All Americans Must Attend Obama's Inauguration
Ken Layne
Contributor
Posted:
01/12/09
Now that we have come together as a True American Nation for the first time since Ronald Reagan's re-election in 1984, we must turn off our computers, maybe take a bath and go, go, go to Washington.We must celebrate the inauguration of our newest and greatest president, Barack Obama, in the city built so long ago by African slaves under the command of President George Washington. How ironic!
Don't have money? Don't worry, God will provide money! Don't have a place to stay? God will provide that, too. If God didn't want you to come to Washington D.C. and party on January 20, would God have made Barack Obama your president?
A lot of people, these days, do not believe the very important part on American Money that says "One Nation Under God." They think it's fine to spend all day playing "Guitar Hero," or other pornography on the Wii, because why not, who has a job these days, and there's an extension cord running from the neighbor's house.
Well, one day that neighbor is going to get a foreclosure notice, too, and the electricity will be cut off there, too.
Then what will you people do, with your time? Why not March on Washington now, so at least you'll have a great story to tell to your kids or whatever, one day, at the hospital?
Many events will be "open to the public." For example, you are free to somehow get to D.C. and stand around on the National Mall. Sounds fun! Yet you should know that our National Mall isn't a "mall" in the traditional sense of being a big long shopping center with vacant department stores on either side and some "scrap-booking" shops and an old person's shoe store inside.No, our National Mall is just some freezing dead grass, outside, next to a very cold river often filled with icebergs and corpses. There's a huge marble phallus in the center of the "mall,", and some other stuff far away in the "tide pool." Also, there's a special museum featuring old props from popular teevee shows of the 1970s, and another museum about the Holocaust. In other words, it is the travel experience of a lifetime.

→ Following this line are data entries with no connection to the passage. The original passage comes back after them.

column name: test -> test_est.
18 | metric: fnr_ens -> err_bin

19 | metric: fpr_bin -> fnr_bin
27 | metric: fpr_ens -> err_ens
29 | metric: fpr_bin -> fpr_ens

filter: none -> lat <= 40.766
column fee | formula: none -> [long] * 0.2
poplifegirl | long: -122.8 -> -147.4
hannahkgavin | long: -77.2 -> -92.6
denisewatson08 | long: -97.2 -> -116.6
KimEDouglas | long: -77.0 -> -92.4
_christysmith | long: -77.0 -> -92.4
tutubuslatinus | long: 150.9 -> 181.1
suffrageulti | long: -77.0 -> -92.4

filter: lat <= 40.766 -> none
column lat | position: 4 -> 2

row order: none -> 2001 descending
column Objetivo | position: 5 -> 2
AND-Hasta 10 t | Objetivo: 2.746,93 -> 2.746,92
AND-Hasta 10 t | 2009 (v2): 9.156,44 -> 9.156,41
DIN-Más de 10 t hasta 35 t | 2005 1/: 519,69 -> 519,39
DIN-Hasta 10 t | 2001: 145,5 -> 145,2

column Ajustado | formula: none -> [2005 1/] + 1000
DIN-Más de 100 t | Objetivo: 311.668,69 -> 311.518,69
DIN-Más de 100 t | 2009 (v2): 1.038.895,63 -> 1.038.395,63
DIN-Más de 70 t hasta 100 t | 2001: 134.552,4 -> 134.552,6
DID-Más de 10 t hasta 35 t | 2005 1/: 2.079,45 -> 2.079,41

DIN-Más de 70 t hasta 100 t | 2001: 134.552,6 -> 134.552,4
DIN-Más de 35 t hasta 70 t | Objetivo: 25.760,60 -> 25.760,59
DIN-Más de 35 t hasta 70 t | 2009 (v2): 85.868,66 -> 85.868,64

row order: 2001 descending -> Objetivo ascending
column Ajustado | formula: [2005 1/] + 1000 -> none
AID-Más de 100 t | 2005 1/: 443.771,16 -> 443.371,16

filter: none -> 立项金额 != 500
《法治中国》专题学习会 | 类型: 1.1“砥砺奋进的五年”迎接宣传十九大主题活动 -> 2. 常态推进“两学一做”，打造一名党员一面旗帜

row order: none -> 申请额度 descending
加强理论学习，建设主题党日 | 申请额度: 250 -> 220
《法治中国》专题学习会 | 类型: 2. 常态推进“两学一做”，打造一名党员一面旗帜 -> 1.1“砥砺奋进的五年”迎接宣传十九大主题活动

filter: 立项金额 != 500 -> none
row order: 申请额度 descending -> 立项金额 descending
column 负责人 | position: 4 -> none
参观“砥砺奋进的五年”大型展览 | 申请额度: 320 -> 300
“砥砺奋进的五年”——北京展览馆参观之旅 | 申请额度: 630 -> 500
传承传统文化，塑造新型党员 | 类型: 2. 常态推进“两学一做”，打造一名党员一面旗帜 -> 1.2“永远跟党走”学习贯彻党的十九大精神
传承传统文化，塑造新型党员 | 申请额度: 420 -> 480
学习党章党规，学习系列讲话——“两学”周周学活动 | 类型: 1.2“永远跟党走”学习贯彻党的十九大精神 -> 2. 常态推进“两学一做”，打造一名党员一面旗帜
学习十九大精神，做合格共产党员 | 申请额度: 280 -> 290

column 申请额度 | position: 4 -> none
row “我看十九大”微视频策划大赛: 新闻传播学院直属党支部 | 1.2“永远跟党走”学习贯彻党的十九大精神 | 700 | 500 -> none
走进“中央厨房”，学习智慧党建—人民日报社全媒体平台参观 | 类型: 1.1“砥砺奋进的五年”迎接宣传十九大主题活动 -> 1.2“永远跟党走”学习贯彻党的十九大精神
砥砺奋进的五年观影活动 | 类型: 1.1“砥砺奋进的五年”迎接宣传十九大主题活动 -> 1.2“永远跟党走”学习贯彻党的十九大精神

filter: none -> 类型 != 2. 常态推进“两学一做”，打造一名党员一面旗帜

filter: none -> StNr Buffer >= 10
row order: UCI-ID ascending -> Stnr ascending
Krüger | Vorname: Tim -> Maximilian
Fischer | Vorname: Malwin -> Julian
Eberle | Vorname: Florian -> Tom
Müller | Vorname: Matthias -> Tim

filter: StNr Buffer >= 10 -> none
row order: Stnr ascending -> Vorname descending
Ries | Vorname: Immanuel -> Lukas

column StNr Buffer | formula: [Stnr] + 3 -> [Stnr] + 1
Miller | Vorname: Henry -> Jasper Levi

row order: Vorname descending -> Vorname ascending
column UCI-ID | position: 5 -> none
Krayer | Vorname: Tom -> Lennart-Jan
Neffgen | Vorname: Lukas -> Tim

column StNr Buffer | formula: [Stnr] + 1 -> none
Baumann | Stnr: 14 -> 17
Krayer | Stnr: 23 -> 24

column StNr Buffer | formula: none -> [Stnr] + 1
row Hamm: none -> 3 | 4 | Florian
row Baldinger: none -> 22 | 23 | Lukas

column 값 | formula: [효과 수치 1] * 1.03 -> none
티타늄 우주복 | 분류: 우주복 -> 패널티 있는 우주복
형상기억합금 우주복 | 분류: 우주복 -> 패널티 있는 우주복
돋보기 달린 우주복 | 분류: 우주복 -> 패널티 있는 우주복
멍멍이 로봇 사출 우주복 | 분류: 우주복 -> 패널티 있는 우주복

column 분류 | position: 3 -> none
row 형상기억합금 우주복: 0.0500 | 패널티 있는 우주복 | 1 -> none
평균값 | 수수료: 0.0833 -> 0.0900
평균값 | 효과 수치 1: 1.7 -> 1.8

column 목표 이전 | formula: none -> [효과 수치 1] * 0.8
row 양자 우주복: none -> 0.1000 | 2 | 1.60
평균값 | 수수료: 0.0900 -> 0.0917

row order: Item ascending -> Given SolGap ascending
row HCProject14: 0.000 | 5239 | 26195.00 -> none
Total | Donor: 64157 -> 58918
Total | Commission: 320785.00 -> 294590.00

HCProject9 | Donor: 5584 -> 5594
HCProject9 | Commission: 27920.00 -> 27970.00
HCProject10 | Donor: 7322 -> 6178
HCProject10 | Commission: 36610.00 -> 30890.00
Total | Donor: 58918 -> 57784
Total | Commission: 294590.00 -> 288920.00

Many people who live in Washington all year 'round don't really have a place to live. It's fine! And much of Washington is actually a run-down burned-out "urban area," where tragic people somehow manage to exist, even though there's really not much in the way of "hope." Also, there are five million diseased rats prowling the icy swamp, day and night, and Dick Cheney is still loose.
See you at the U.S. Capitol!
Ken Layne is a longtime resident of Washington and currently serves as the editor of Wonkette, a think tank journal published by the New American Century for American Progress.